Pruthviraj RD* and Vishwa Prakash
Department of Chemistry, Raja Rajeswari College of Engineering, Bangalore, Karnataka, India
*Corresponding Author: Pruthviraj RD, Department of Chemistry, Raja Rajeswari College of Engineering, Bangalore, Karnataka, India, Tel: 08028437124, Email: [email protected]

Received Date: Sep 14, 2017 / Accepted Date: Sep 19, 2017 / Published Date: Sep 26, 2017

Abstract

In this study of Al 1100 alloy is selected, the corrosion test was conducted at room temp using Electrochemical studies. The corrodent medium used for the test was 1 M, 75 M, 0.5 M and 0.25 M Ammonium chloride solution. The specimen was washed with distilled water fallowed by acetone and allowed to dry thoroughly the corrodent specimen was cleaned with brush for remove adhering corrosion product washed with water and acetone, then dried. The corrosion rates are calculated using CH-Instrument. In each case the corrosion rate in ammonium chloride solution decreases and the corrosion becomes decrease in exposure time for Al alloy due to the aluminium in many induced passivation due to the formation of metal chloride layer.

Keywords: Al 1100 alloy; NH4Cl; Weight loss; Electrochemical studies; Impedance; XRD; SEM

Introduction

Designers get many advanced benefits in designing the components for automobile and aircraft industry through metal matrix composites.

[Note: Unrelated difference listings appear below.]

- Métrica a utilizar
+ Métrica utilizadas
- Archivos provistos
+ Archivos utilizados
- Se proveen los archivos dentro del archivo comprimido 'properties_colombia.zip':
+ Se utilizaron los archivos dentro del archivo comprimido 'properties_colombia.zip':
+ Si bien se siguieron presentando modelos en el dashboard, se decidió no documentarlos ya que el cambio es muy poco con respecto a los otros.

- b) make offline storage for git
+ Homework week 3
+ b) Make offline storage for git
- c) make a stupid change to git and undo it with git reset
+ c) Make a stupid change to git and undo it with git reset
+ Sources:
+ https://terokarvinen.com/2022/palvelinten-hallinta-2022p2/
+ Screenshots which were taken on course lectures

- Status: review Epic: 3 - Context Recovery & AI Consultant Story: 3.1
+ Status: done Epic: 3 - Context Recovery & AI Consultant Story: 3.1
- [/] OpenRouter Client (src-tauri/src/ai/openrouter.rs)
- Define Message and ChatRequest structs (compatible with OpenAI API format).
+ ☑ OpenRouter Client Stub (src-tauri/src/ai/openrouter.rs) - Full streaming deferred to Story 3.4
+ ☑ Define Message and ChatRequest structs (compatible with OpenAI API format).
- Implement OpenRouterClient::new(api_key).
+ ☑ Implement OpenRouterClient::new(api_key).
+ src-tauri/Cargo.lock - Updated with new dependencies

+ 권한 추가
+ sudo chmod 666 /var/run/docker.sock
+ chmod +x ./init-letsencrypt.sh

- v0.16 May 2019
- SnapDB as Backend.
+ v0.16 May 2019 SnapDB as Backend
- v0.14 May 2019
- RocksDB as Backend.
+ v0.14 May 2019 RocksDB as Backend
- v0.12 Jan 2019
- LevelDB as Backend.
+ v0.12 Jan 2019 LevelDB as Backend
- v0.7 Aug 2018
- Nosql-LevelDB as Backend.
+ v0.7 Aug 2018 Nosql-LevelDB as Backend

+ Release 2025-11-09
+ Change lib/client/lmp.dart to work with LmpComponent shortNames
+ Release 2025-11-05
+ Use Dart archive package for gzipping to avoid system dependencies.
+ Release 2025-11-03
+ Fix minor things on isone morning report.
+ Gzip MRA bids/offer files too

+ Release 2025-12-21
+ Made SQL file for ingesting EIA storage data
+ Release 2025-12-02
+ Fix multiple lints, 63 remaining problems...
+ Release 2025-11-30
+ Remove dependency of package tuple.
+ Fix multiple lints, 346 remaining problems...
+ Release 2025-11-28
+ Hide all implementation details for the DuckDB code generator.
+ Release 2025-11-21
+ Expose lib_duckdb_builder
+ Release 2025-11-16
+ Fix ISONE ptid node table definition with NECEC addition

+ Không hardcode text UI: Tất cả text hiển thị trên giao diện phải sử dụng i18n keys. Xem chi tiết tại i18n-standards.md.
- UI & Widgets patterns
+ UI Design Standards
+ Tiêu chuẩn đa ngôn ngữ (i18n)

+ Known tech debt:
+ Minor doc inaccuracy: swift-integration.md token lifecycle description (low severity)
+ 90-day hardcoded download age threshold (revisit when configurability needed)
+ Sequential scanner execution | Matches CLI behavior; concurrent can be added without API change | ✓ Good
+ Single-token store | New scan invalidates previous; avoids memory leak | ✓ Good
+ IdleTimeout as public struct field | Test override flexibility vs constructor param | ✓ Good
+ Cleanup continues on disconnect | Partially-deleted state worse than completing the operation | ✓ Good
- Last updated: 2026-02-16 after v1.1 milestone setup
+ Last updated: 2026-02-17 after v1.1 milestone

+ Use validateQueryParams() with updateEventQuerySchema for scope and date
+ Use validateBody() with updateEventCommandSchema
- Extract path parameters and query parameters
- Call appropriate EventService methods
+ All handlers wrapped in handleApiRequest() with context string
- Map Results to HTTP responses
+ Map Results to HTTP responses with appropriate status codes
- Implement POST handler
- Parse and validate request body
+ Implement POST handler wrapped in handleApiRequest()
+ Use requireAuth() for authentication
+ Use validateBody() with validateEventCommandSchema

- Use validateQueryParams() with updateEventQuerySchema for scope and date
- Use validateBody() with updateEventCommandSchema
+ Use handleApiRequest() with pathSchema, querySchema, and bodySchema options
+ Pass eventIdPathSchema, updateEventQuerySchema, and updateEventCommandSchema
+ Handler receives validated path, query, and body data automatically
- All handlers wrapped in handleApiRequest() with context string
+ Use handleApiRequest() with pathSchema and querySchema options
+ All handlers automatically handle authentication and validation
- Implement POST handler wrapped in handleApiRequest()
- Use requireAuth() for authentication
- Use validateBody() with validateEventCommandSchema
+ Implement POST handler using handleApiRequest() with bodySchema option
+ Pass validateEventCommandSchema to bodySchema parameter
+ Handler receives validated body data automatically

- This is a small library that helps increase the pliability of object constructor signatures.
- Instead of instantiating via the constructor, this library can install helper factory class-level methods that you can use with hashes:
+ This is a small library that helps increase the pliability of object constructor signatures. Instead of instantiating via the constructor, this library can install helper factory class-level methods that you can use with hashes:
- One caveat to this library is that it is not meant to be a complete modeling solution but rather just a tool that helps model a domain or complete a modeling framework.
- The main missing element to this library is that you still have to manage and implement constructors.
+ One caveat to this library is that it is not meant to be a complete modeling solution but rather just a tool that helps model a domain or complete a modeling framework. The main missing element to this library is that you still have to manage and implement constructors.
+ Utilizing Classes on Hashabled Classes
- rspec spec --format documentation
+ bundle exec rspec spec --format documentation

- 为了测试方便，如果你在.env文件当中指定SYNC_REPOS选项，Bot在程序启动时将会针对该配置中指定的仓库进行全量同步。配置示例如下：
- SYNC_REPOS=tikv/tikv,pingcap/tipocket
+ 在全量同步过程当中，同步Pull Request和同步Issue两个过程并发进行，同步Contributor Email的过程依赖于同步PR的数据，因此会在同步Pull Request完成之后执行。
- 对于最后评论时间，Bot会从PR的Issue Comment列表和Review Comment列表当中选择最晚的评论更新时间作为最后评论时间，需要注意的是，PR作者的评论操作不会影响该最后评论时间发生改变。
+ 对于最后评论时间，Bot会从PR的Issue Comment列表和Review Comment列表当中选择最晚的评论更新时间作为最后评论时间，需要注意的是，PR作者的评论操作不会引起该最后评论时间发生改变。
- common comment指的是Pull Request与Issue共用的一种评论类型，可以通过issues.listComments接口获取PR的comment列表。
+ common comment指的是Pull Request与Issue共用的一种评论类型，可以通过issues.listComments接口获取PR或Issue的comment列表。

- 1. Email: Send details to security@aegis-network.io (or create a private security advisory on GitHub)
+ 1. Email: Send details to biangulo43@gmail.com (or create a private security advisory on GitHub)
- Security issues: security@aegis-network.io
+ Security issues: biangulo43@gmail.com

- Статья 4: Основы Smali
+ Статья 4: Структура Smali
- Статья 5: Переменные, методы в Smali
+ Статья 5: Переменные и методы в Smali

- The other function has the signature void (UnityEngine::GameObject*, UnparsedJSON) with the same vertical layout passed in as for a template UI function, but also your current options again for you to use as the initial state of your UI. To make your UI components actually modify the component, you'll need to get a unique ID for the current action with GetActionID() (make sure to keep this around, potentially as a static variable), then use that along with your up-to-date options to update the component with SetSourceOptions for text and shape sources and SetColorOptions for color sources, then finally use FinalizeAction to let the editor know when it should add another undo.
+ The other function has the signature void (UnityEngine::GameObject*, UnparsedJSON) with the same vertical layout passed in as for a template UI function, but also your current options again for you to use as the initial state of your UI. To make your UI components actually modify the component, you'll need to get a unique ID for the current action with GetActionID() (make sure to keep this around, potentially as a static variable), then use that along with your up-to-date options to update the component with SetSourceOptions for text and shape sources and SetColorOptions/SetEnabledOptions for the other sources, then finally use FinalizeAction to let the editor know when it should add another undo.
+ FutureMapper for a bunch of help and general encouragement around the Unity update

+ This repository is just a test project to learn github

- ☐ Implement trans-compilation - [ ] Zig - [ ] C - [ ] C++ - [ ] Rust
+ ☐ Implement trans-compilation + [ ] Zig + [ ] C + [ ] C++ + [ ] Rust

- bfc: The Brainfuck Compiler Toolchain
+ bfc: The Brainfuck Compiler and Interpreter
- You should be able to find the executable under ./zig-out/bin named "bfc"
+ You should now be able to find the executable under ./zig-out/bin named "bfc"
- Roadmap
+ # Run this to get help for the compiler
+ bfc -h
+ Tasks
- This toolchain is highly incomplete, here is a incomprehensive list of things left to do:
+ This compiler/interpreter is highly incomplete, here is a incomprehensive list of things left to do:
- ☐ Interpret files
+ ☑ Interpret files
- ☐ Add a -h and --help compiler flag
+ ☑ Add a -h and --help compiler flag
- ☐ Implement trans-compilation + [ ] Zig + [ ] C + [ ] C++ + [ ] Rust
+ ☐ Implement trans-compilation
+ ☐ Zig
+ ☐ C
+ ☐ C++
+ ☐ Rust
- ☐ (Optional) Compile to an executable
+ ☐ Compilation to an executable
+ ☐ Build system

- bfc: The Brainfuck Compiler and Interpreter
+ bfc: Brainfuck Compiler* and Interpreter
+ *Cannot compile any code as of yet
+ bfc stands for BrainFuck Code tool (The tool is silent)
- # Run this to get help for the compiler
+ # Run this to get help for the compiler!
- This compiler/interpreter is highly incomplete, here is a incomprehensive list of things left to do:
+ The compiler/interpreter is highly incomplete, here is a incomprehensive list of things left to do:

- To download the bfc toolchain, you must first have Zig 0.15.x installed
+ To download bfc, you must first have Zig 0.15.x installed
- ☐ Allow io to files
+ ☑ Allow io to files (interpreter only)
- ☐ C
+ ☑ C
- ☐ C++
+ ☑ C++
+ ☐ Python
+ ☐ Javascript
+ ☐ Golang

In most composites reinforcement is added to the matrix of the bulk material to increase strength and stiffness of the matrix [1-3]. A reduction in material density coupled with an increase in stiffness yield strength can be translated to reduction of structural weight.

Experimental Procedure

Although series of Al alloy like 2xx, 3xx, 6xx are available Al 1100 alloy as matrix has been identified since it has potential applications in aircraft and space industries because of lower weight to strength ratio high wear resistance, Al 100 is a wrought alloy was chosen at the matrix material as shown in Table 1.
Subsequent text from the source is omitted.